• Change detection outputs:
Content starts

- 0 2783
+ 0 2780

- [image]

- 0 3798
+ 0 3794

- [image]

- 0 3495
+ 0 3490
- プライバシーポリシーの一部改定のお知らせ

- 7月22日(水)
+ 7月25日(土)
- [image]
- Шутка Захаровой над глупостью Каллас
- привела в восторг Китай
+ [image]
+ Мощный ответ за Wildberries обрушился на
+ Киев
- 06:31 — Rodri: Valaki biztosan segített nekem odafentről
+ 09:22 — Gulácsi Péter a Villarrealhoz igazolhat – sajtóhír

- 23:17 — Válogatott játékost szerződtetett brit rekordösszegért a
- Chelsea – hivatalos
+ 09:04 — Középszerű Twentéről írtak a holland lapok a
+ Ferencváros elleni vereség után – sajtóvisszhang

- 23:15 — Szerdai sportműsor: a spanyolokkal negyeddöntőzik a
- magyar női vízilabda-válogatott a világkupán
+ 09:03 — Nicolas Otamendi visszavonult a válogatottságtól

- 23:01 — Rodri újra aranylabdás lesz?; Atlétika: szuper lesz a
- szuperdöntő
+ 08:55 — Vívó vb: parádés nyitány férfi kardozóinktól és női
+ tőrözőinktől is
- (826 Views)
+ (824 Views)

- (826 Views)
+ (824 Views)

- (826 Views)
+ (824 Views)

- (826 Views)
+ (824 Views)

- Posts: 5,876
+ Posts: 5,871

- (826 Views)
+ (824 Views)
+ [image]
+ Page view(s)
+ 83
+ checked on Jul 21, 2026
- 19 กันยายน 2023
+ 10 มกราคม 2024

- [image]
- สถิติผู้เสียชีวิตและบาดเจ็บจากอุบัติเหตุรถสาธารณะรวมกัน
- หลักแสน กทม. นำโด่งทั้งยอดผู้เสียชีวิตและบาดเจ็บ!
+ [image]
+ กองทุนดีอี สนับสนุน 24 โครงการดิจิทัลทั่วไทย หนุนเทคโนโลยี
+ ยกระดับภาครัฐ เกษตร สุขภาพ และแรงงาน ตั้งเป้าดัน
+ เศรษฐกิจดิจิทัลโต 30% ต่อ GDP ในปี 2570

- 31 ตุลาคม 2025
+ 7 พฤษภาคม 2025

Content ends

• What the task asks: Search the records for the word "ตและบาดเจ" and copy out every line that holds it.

• Output below:
- สถิติผู้เสียชีวิตและบาดเจ็บจากอุบัติเหตุรถสาธารณะรวมกัน
- หลักแสน กทม. นำโด่งทั้งยอดผู้เสียชีวิตและบาดเจ็บ!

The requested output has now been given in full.